In her Banff artist residency, Stillwell found herself immersed in the characteristic forested mountain environment. The program met all her needs except breakfast. Above all, her craving for toast stuck with her. In her resulting work, Log Toast, she animated the idea physically. She brought together prevailing elements of the locale and her longing for breakfast. She began with drawings, followed by a performance, and then a video in which she sawed slices of “bread” from logs and browned them in a toaster.

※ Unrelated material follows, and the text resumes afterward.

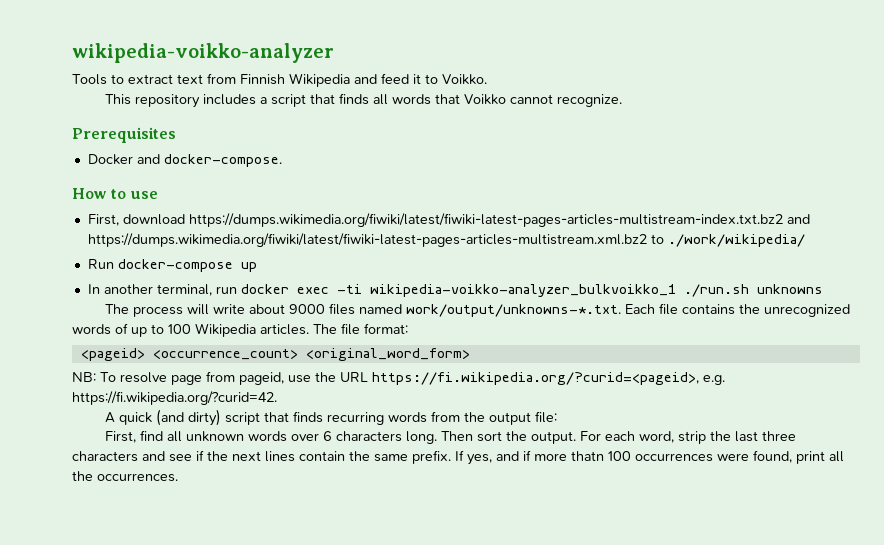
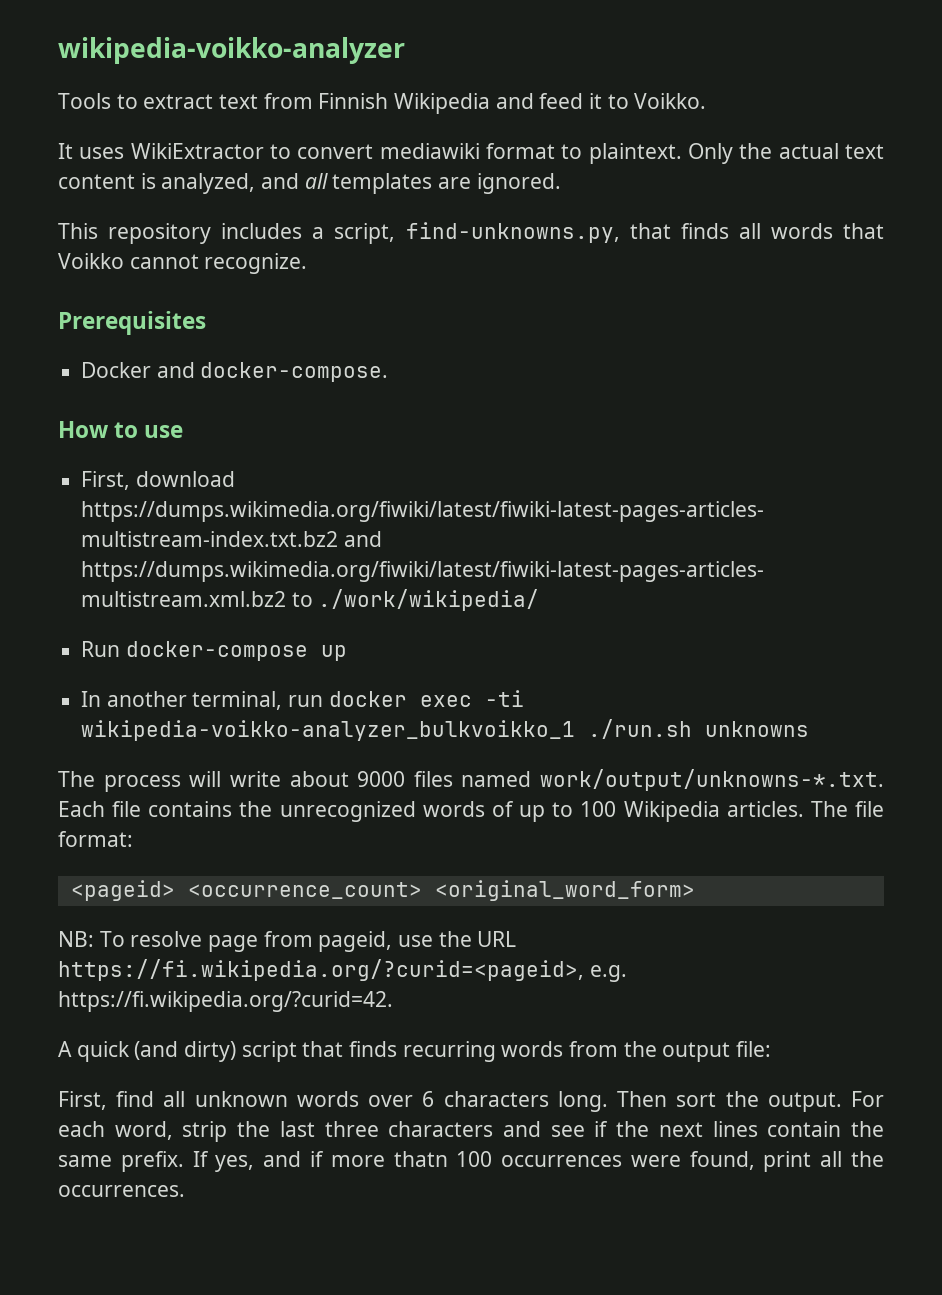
(487, 79) none -> [58,143,885,164] [58,173,561,194] // It uses WikiExtractor to convert mediawiki format to plaintext. Only the actual text content is analyzed, and all templates are ignored.
[270,94,306,107] script -> [334,222,620,244] script, find-unknowns.py,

Often in these projects Stillwell brings into collision various types of spaces – the natural, the domestic, the gallery environments. For her work Flood, part of the Pour series, she systematically poured layers of commercial paint into pans. At some point in the process she felt like she was baking a cake and she was compelled to add colored sprinkles. As the paint dried, it shrunk and cracked. The result looks like an abstract painting, something appropriate for viewing in a gallery. However, upon reconsideration, it bears resemblance to the landscape, a distant topographical view of the prairies through which river valleys are carved. A shift of imagined viewpoint brings an intimate image like the cracked Winnipeg soil in arid summer or, suddenly, the surface of a cake that has cracked in baking. The results of this systematic pouring action hold the essence of her Winnipeg landscape – at once micro- and macroscopic, imagined and literal – and her deep connection to the domestic.